Mutiny in The Curragh!
The Curragh, 22 March 1914 - Reports from The Curragh state that up to 100 officers have resigned their commissions as a result of a decision by the War Office to send extra troops to Ulster.
The sensational development is said to have occurred after officers were presented with the choice of serving in Ulster, or tendering their resignations. This has been denied by Sir Arthur Paget, the Commander-in-Chief of the British Army in Ireland, but it is clear that a serious crisis is at hand.
Sources in The Curragh – the most important British military base on the island – say that orders were sent to the camp of Friday that the third Cavalry Brigade should immediately mobilise and proceed to Ulster. In response, almost every officer in the camp declined to obey the orders. They were led in this by Brigadier-General Hugh de la Poer Gough.

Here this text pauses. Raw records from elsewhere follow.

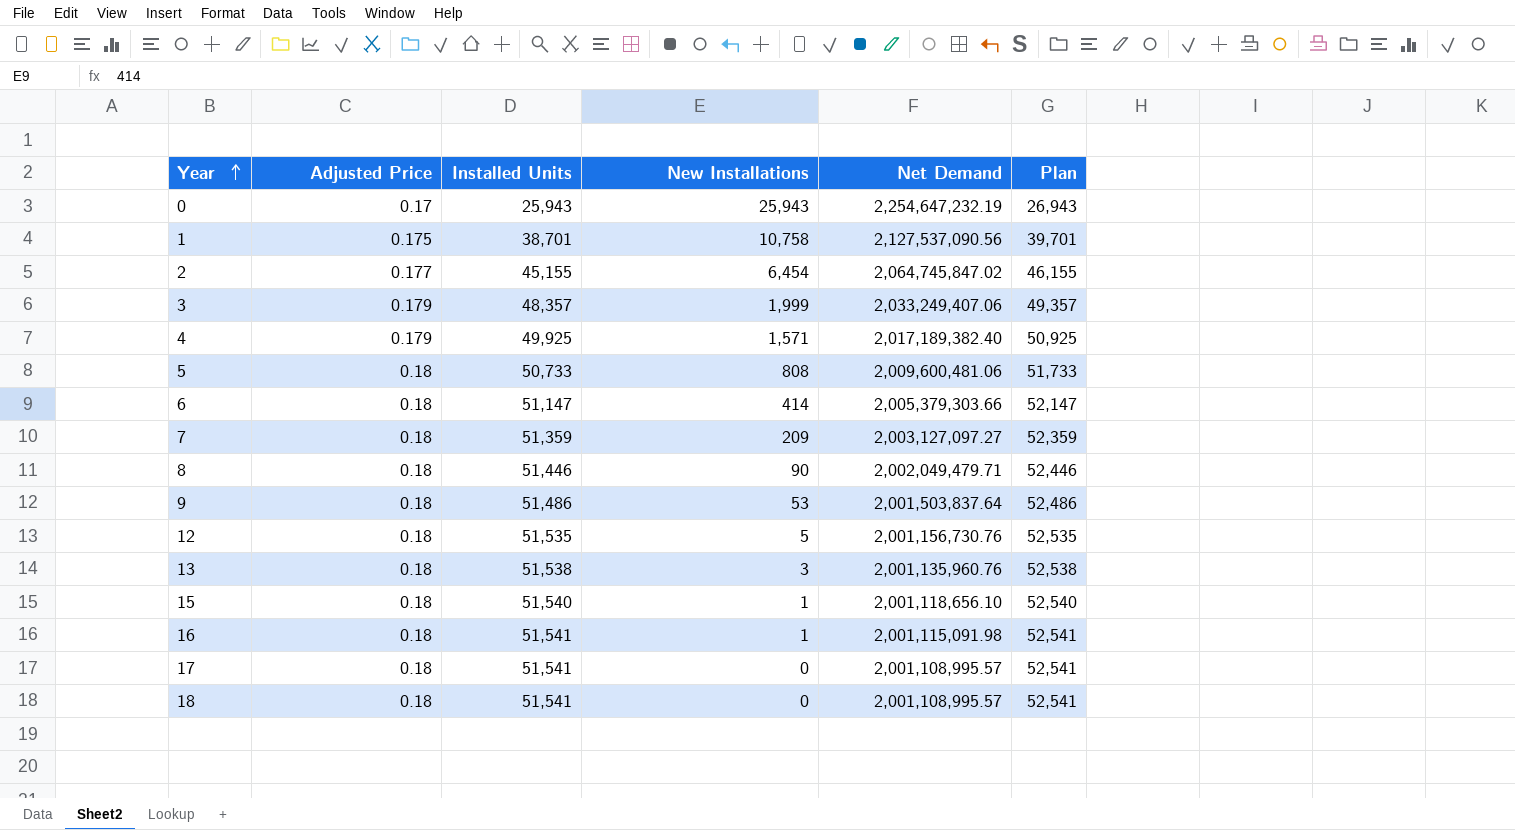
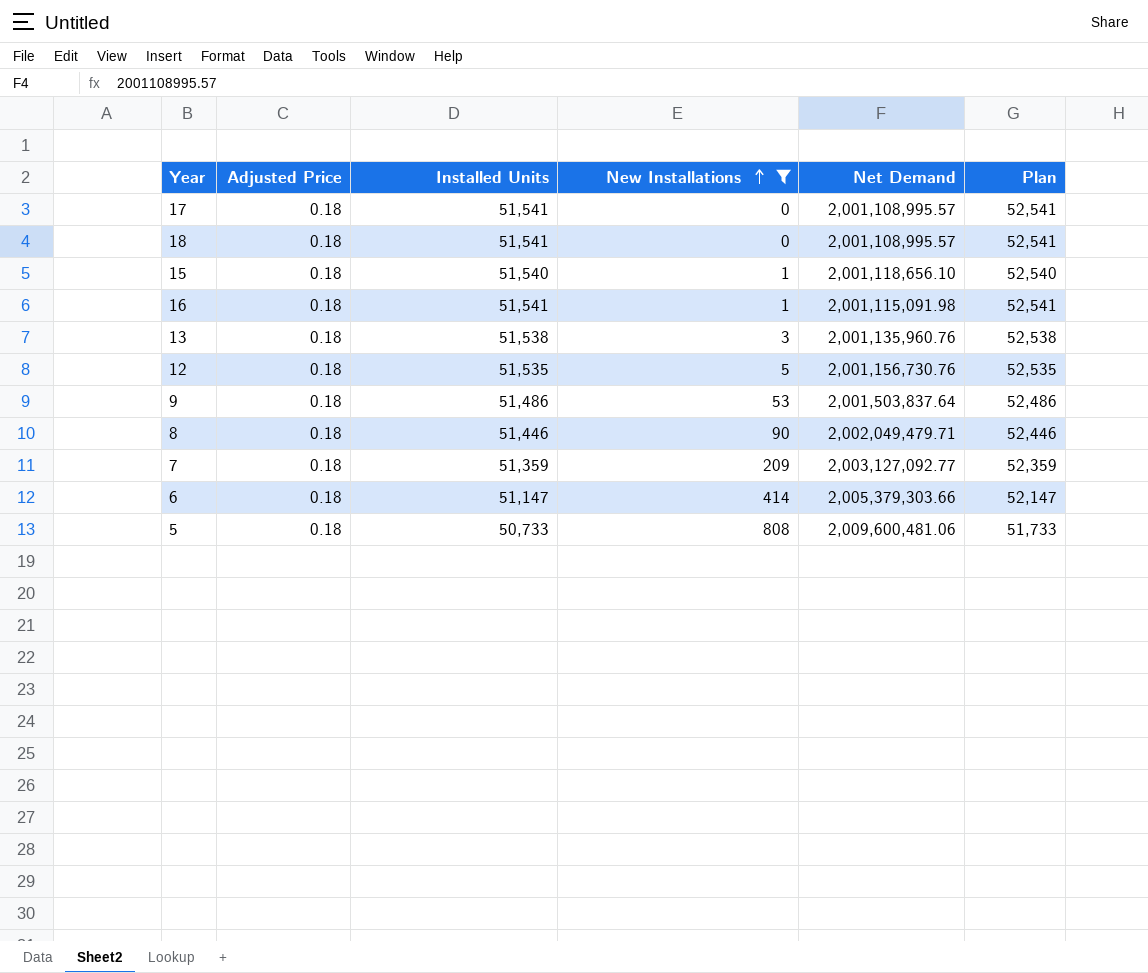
filter: none -> New Installations <= 808
row order: Year ascending -> New Installations ascending
7 | Net Demand: 2,003,127,097.27 -> 2,003,127,092.77

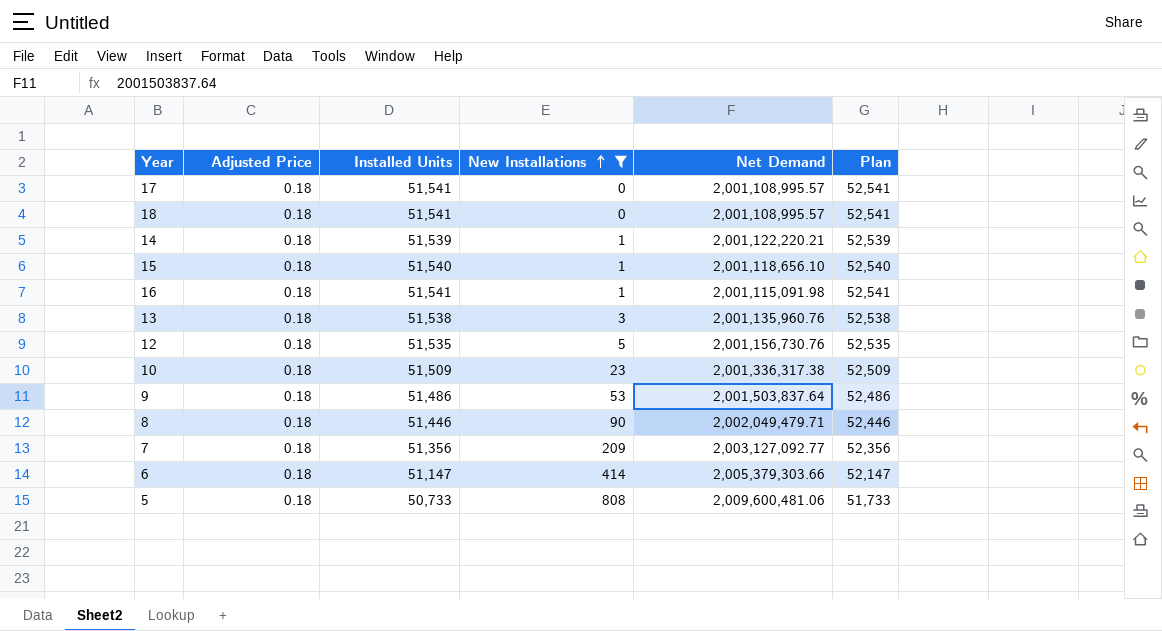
row 14: none -> 0.18 | 51,539 | 1 | 2,001,122,220.21 | 52,539
row 10: none -> 0.18 | 51,509 | 23 | 2,001,336,317.38 | 52,509
7 | Installed Units: 51,359 -> 51,356
7 | Plan: 52,359 -> 52,356

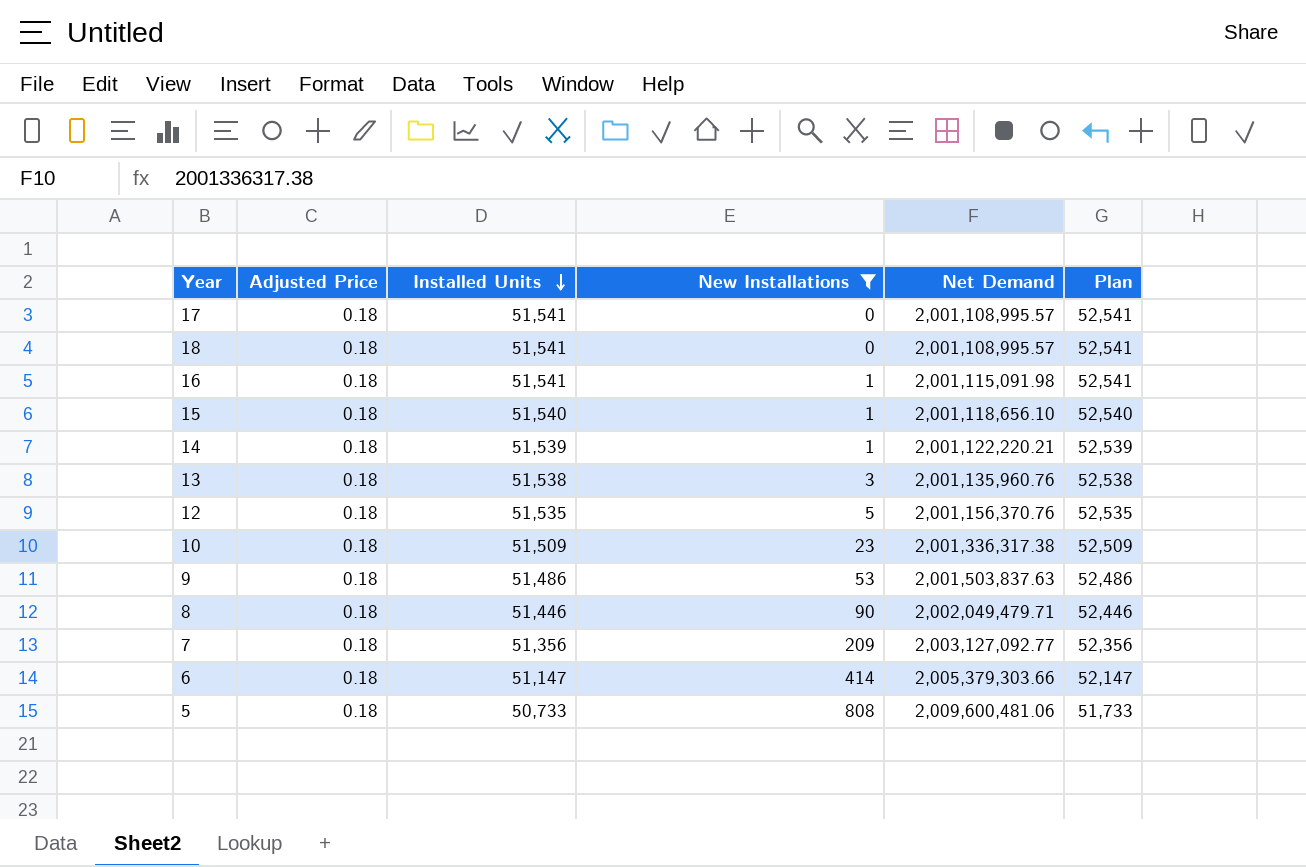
row order: New Installations ascending -> Installed Units descending
12 | Net Demand: 2,001,156,730.76 -> 2,001,156,370.76
9 | Net Demand: 2,001,503,837.64 -> 2,001,503,837.63

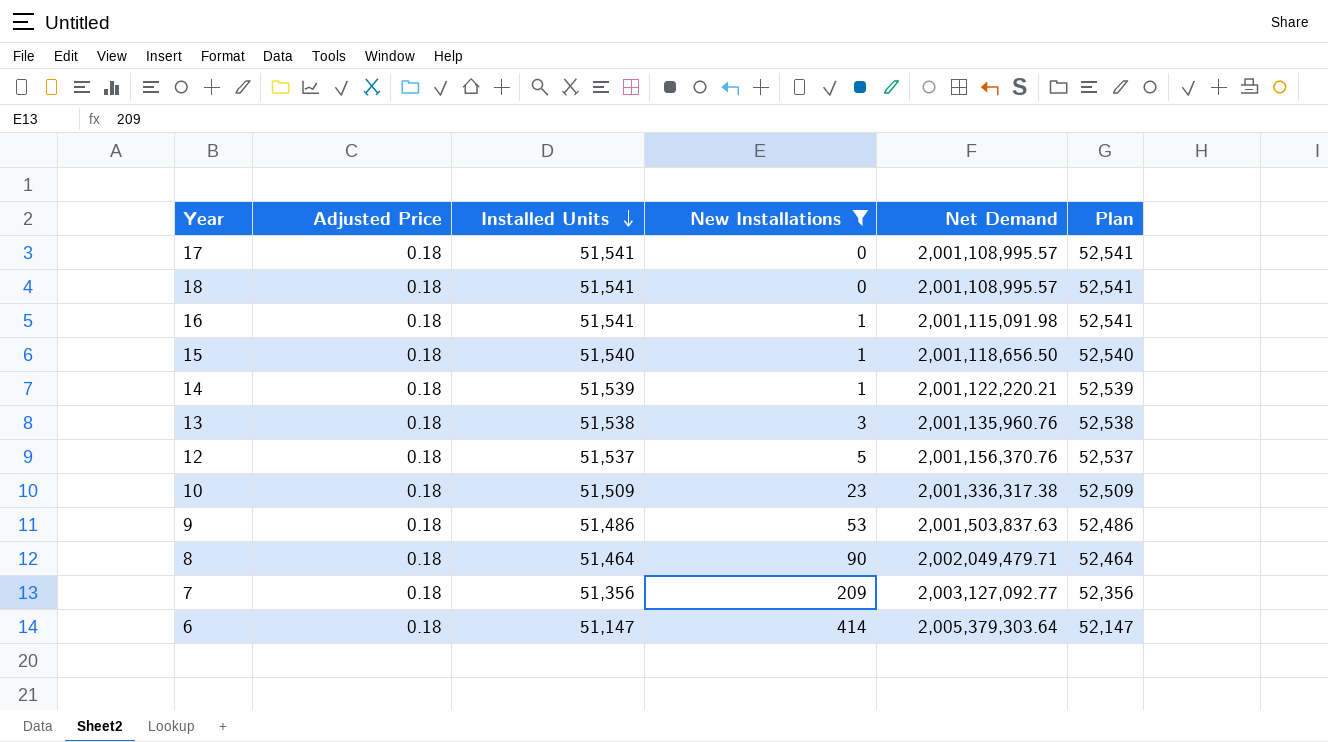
row 5: 0.18 | 50,733 | 808 | 2,009,600,481.06 | 51,733 -> none
15 | Net Demand: 2,001,118,656.10 -> 2,001,118,656.50
12 | Installed Units: 51,535 -> 51,537
12 | Plan: 52,535 -> 52,537
8 | Installed Units: 51,446 -> 51,464
8 | Plan: 52,446 -> 52,464
6 | Net Demand: 2,005,379,303.66 -> 2,005,379,303.64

Sir Arthur Paget and fifty senior officers were reported to have met at The Curragh to discuss developments. No statement has been issued after that meeting, with officers saying they were bound in honour not to reveal the details of the consultation. It is understood, however, that officers who have family based in Ulster will not be asked to go on active service in the province.
In a statement on the events in Ireland, the Prime Minister, Herbert Asquith, said that the decision to move troops to Ulster was ‘of a purely precautionary nature’.

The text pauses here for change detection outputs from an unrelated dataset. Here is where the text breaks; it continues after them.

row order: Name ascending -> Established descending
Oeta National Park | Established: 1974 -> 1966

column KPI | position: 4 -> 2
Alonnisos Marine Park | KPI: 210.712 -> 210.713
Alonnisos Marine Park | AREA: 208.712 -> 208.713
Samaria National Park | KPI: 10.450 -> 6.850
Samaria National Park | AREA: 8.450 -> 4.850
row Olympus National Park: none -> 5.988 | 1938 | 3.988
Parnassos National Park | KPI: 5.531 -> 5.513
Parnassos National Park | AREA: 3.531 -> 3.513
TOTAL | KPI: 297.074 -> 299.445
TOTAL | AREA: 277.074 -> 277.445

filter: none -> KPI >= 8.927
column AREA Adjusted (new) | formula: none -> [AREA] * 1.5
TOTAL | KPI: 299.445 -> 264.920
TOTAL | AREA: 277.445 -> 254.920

He continued: 'The intention was simply to give additional protection to the arms, ammunition and military stores which are scattered around the country and might become the object of a raid.’

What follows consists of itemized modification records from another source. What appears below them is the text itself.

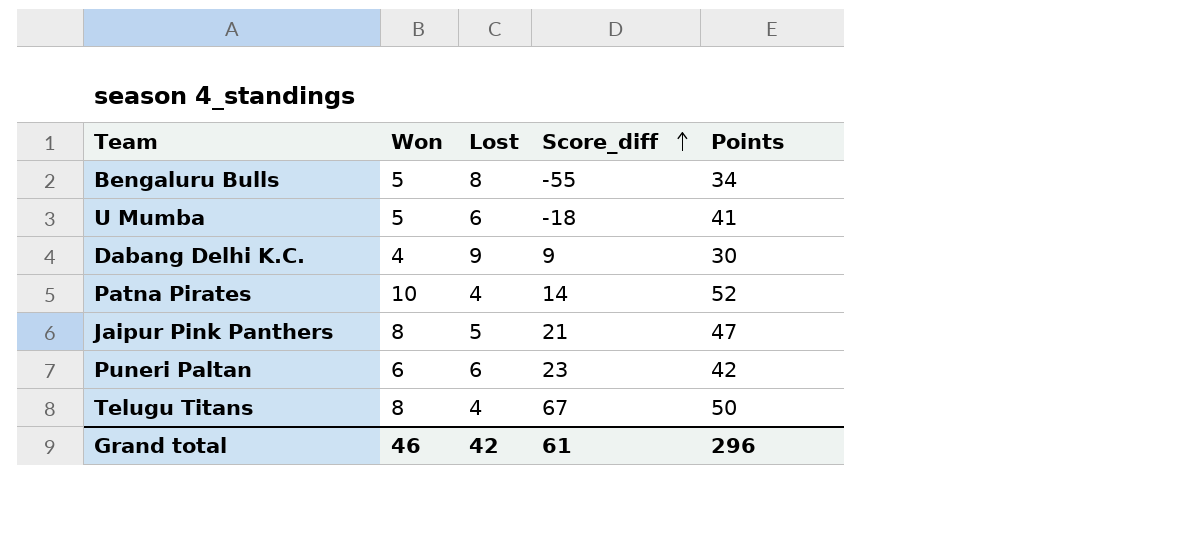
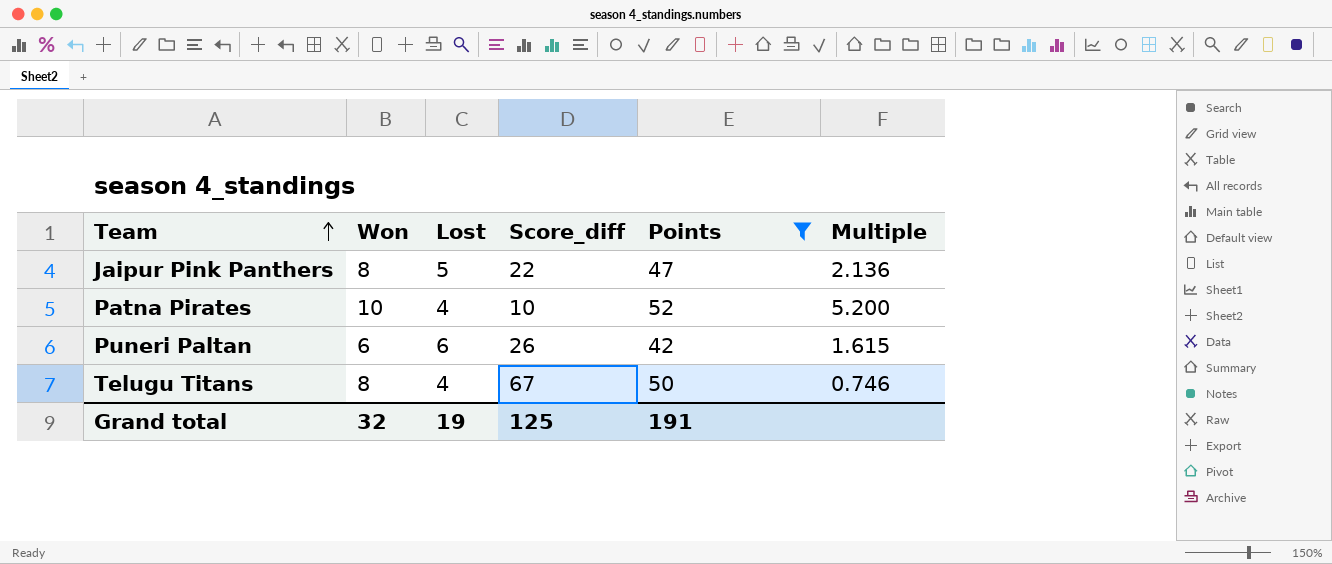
filter: none -> Points >= 42
row order: Score_diff ascending -> Team ascending
column Multiple | formula: none -> [Points] / [Score_diff]
Jaipur Pink Panthers | Score_diff: 21 -> 22
Patna Pirates | Score_diff: 14 -> 10
Puneri Paltan | Score_diff: 23 -> 26
Grand total | Won: 46 -> 32
Grand total | Lost: 42 -> 19
Grand total | Score_diff: 61 -> 125
Grand total | Points: 296 -> 191

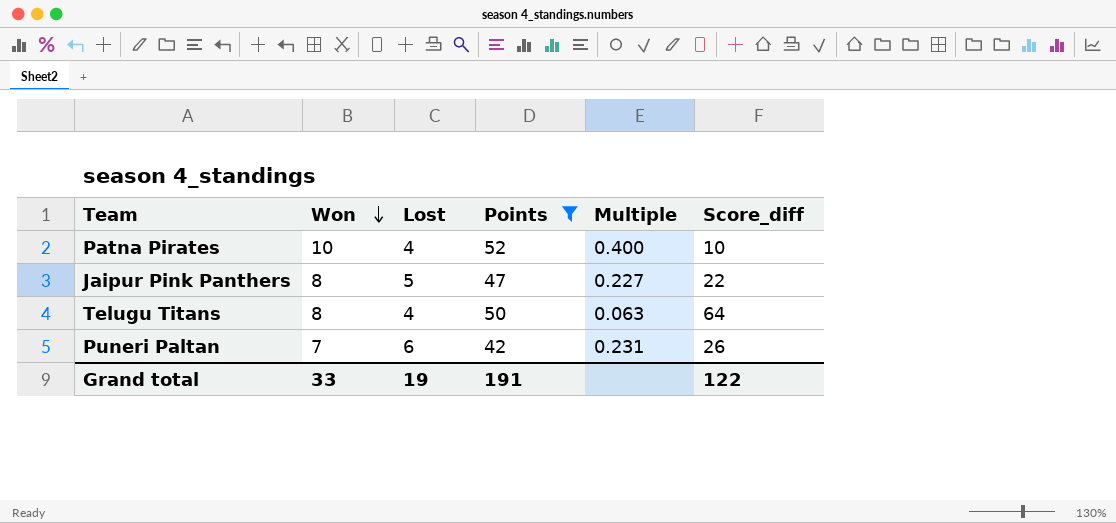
row order: Team ascending -> Won descending
column Multiple | formula: [Points] / [Score_diff] -> [Lost] / [Score_diff]
column Score_diff | position: 4 -> 6
Telugu Titans | Score_diff: 67 -> 64
Puneri Paltan | Won: 6 -> 7
Grand total | Won: 32 -> 33
Grand total | Score_diff: 125 -> 122

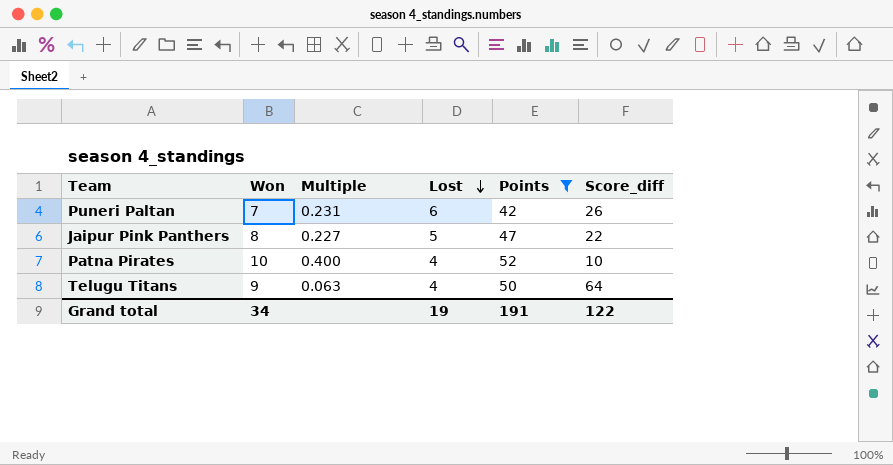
row order: Won descending -> Lost descending
column Multiple | position: 5 -> 3
Telugu Titans | Won: 8 -> 9
Grand total | Won: 33 -> 34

Mr. Asquith sought to present the reported resignations at The Curragh as being the product of a misunderstanding: ‘There is a widespread impression abroad that the government contemplates instituting a general inquisition about the intentions of officers in the event of their being asked to take up arms against Ulster. No such action is intended, if only for the reason that the employment of troops against Ulster is a contingency which the Government hopes may never arise.’
Despite the Prime Minister’s statement, it is clear that a military crisis has now been laid on top of a political crisis.
[Editor's note: This is an article from Century Ireland, a fortnightly online newspaper, written from the perspective of a journalist 100 years ago, based on news reports of the time.]